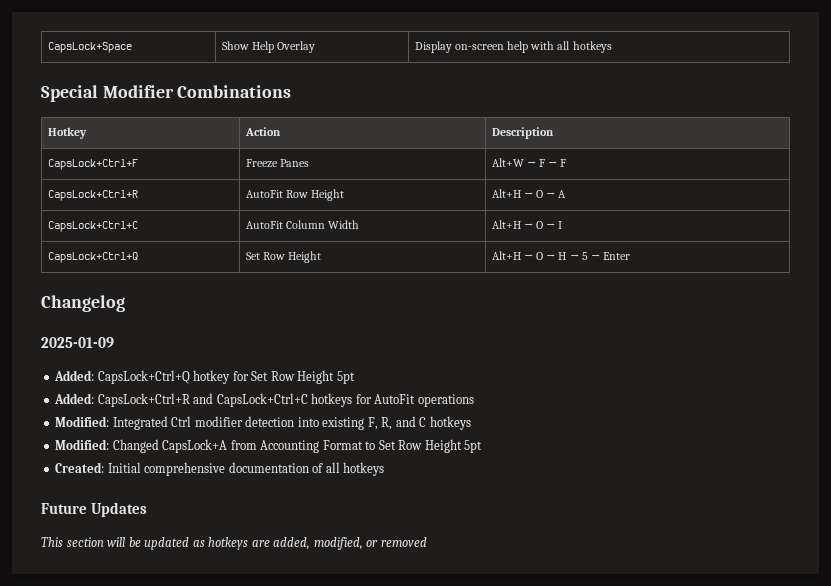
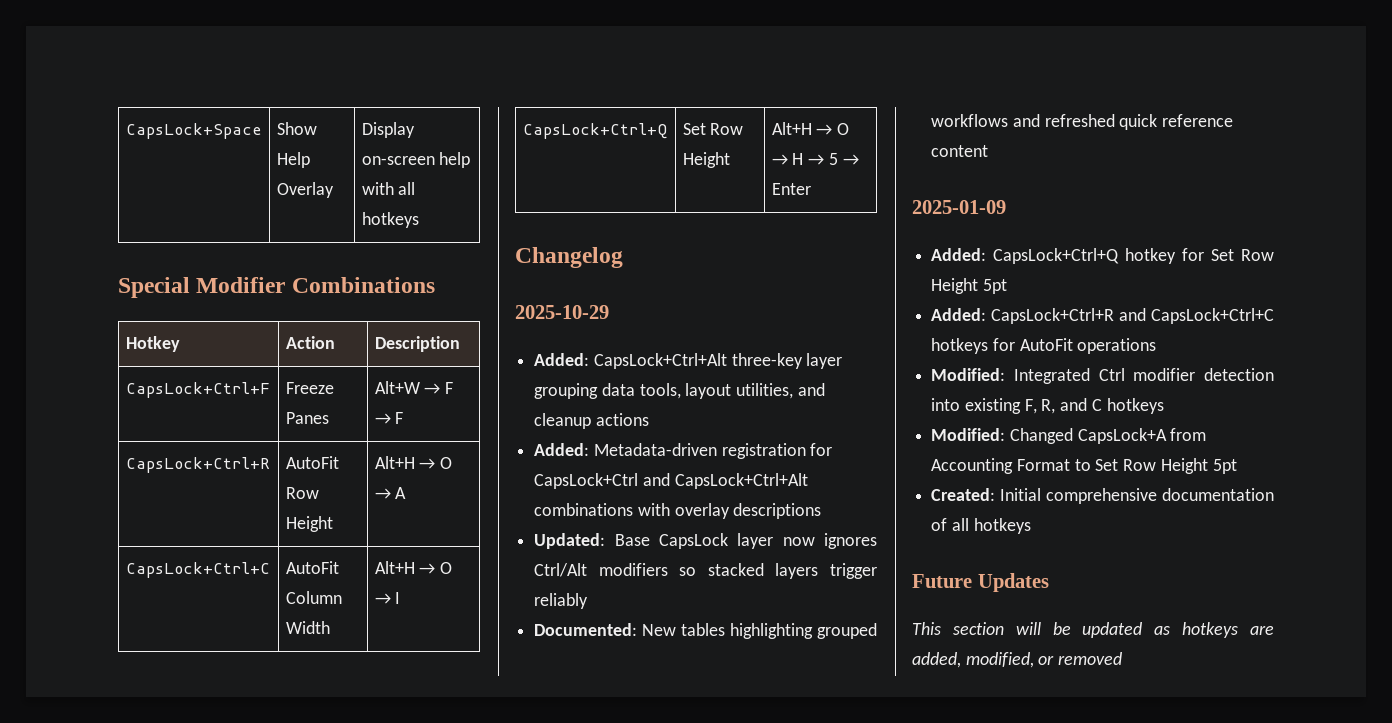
+ 2025-10-29
+ Added: CapsLock+Ctrl+Alt three-key layer grouping data tools, layout utilities, and cleanup actions
+ Added: Metadata-driven registration for CapsLock+Ctrl and CapsLock+Ctrl+Alt combinations with overlay descriptions
+ Updated: Base CapsLock layer now ignores Ctrl/Alt modifiers so stacked layers trigger reliably
+ Documented: New tables highlighting grouped workflows and refreshed quick reference content

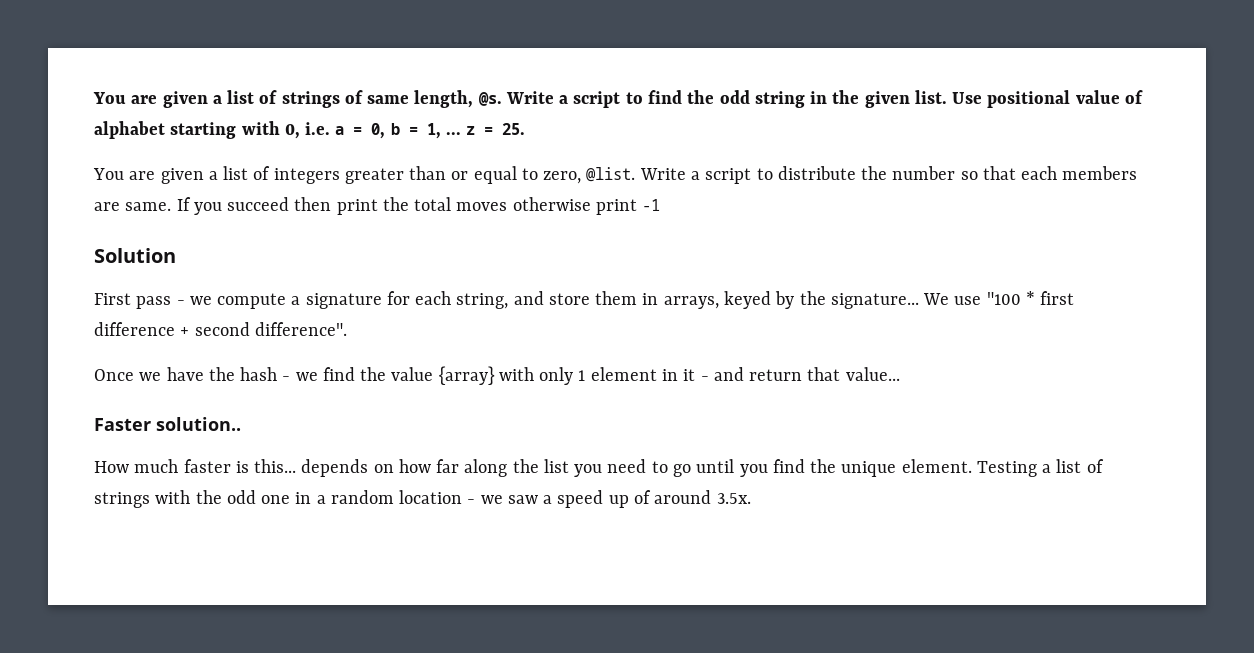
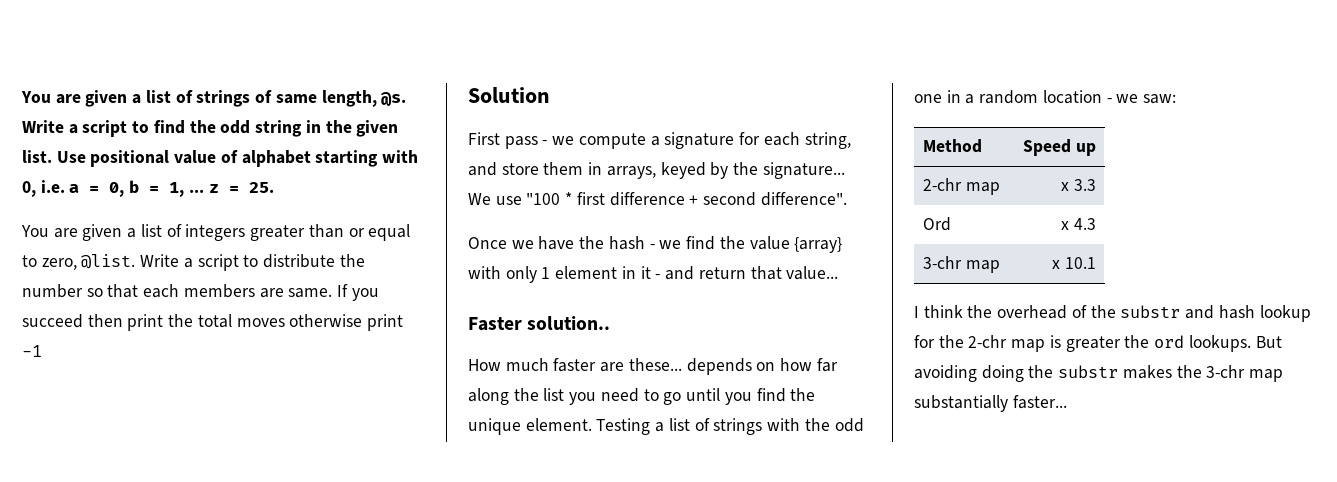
- How much faster is this... depends on how far along the list you need to go until you find the unique element.
+ How much faster are these... depends on how far along the list you need to go until you find the unique element.
- Testing a list of strings with the odd one in a random location - we saw a speed up of around 3.5x.
+ Testing a list of strings with the odd one in a random location - we saw:
+ Method | Speed up
+ 2-chr map | x 3.3
+ Ord | x 4.3
+ 3-chr map | x 10.1
+ I think the overhead of the substr and hash lookup for the 2-chr map is greater the ord lookups. But avoiding doing the substr makes the 3-chr map substantially faster...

§ **WHAT THE TASK ASKS**
What you return should be all of the material above, exactly, and none of its pictures.

§ **ANSWER SECTION**
+ 2025-10-29
+ Added: CapsLock+Ctrl+Alt three-key layer grouping data tools, layout utilities, and cleanup actions
+ Added: Metadata-driven registration for CapsLock+Ctrl and CapsLock+Ctrl+Alt combinations with overlay descriptions
+ Updated: Base CapsLock layer now ignores Ctrl/Alt modifiers so stacked layers trigger reliably
+ Documented: New tables highlighting grouped workflows and refreshed quick reference content

- How much faster is this... depends on how far along the list you need to go until you find the unique element.
+ How much faster are these... depends on how far along the list you need to go until you find the unique element.
- Testing a list of strings with the odd one in a random location - we saw a speed up of around 3.5x.
+ Testing a list of strings with the odd one in a random location - we saw:
+ Method | Speed up
+ 2-chr map | x 3.3
+ Ord | x 4.3
+ 3-chr map | x 10.1
+ I think the overhead of the substr and hash lookup for the 2-chr map is greater the ord lookups. But avoiding doing the substr makes the 3-chr map substantially faster...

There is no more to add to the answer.